Newbie Question

Hart

Reefing newb
Hey everyone, I recently switched over to saltwater and everything has been going good until I noticed some spots on my damsel. From what I can see there is none on the actual body of the fish but just one on the tail fin and one on the pectoral fin. I have attached a picture showing the one on the tail fin. I'm thinking it might be marine ich but it has me confused since its only on the two fins and there is only 4 white spots. The fish is acting normal and is still eating like crazy. Any ideas?? (On the picture is behind the third stripe about halfway on the fish)
 

Attachments

  • photo.jpg
    photo.jpg
    47.5 KB · Views: 600
It's hard to tell from the picture, but ich looks like sugar grains on a fish -- like this:

cryptocaryon.jpg


It usually starts off on and is most visible on the fins and tails, though.

Did you let your tank cycle before you added the fish? If your water parameters were not in check when you added them, the stress from the water quality could cause an outbreak of ich.

In general, if you leave it alone, it will go away (not away, away -- the fish will always carry it, just not show symptoms or suffer from it). It is an opportunistic parasite that thrives when fish are stressed or unhealthy.

How many fish and what type do you have in the tank? If fish are incompatible with their tankmates or overstocked, that is a common cause of outbreaks.

Me, personally, if the fish are eating and acting normally, I'd wait it out and see if it improves on its own. There is cause for concern if the fish stop eating. But as long as they are acting healthy and normal, it isn't much to worry about.

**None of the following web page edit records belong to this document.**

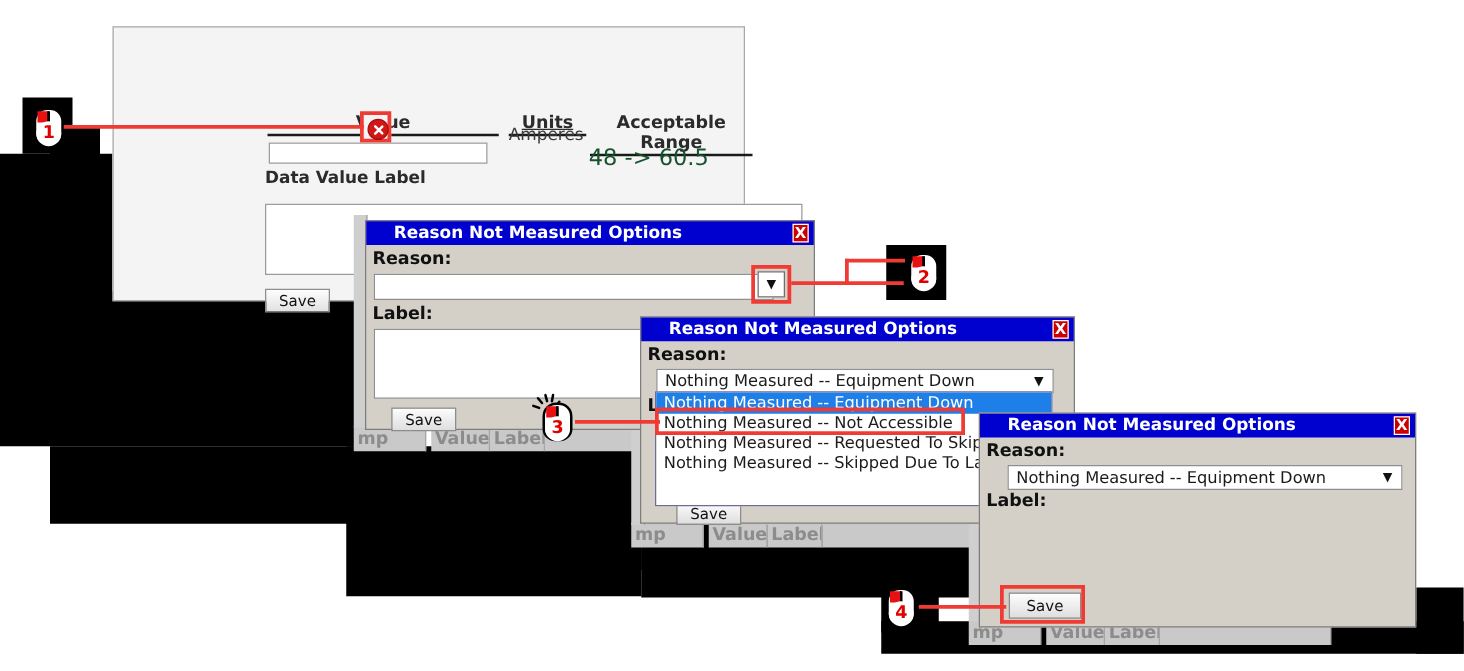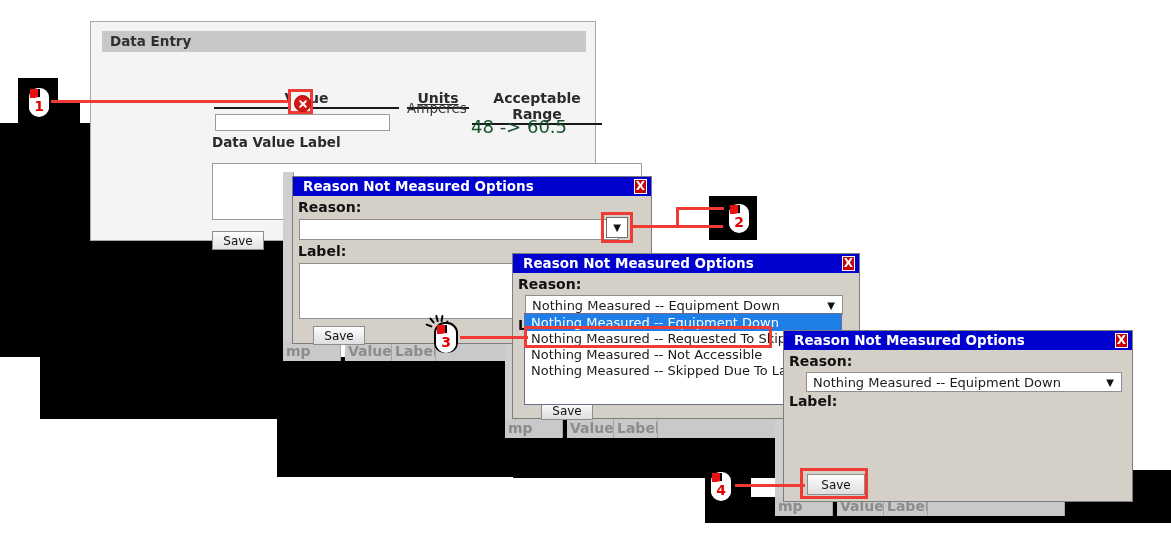"Data Entry" div.de-titlebar { html: <div>Data Entry</div> -> none }
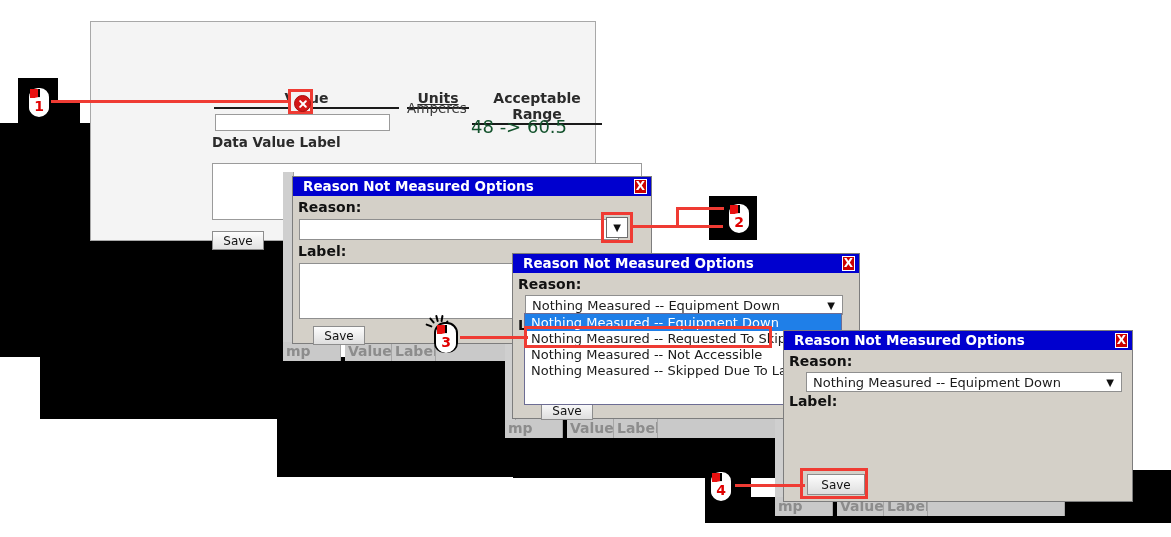"Reason Not Measured Options" .dlg-title { padding-left: 10px -> 22px }
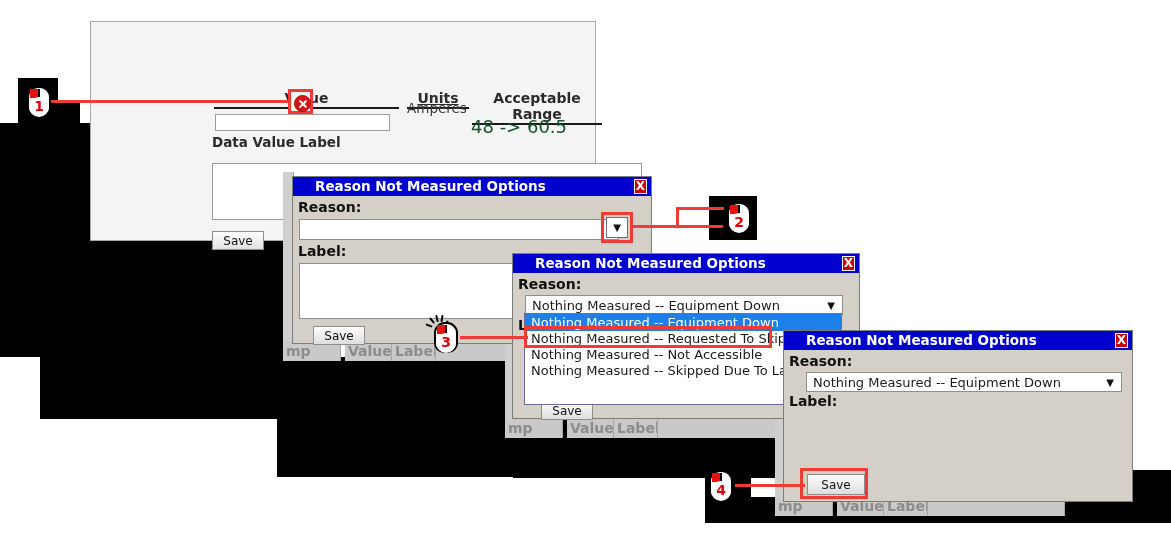"Nothing Measured -- Requested To" div.opt { order: before "Nothing Measured -- Not Accessible" -> after "Nothing Measured -- Not Accessible" }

Here is a good read for you:
https://www.livingreefs.com/oh-no-have-ich-do-do-t30950.html
 
One more thing -- damsels are very aggressive and will often fight to the death, with each other and other fish. They are some of the biggest bullies in the hobby. If your damsels are chasing or picking on each other, they are probably going to start knocking each other off one by one until only the strongest is left. For this reason, they are not a good fish to start with -- they have a tendency to mercilessly bully anything you try to add afterwards. This stress can easily cause ich outbreaks in fish that are being pushed around. So consider if your fish are fighting.
 
Yes the tank has cycled. It was about three weeks for that the LFS helped walk me through everything on that and was testing the water for me every time I went in there. I have 3 damsels and 1 clown fish. I have some randoms crabs in there also as a cleaner crew. Do you think I should get a cleaner shrimp?? I was reading online that they help clean the fish? Just did a 6 in 1 test strip and everything came back fine according to the chart. Also the Hydrometer said I was at between 1.023 and 1.022. Thanks for your help, I read that link and it's confusing me to what the fish has since its not all over the body. I will keep an eye on the fish and see if it spreads. If it does spread how long does it usually take??
 
I think you moved too fast with those fish. You should add no more than one fish every 2 to 3 weeks. It really takes the bacteria in the tank a couple weeks in between additions to catch up to the increased bioload. Stocking slowly reduces stress on the fish and keeps water quality high.

A cleaner shrimp may help pick off the visible ich on the fish's scales, but it won't be able to do anything for the other life stages of ich. Shrimp are cool to have anyways, and I'd get one or two regardless of ich.

If it doesn't spread, the spots could just be irritations, scrapes or wounds from something else. Ich usually spreads very quickly -- sometimes a fish will look normal one day, then you turn on the light the next morning and it's covered in spots. I think if it is going to get worse, you will see it spread within a couple days.
 
I just wanted to mention that you should really upgrade your testing supplies to a test kit that doesn't use strips and to a refractometer to measure your salinity. Both test strips and hydrometers are notoriously inaccurate and the readings you are getting with them may be substantially different from what your water quality and salinity actually is. Also I've heard that many LFS's use test strips to test the water as well, so best to get your own kits - many people here use API test kits and recommend them; SeaChem and Salifert also have good reputations.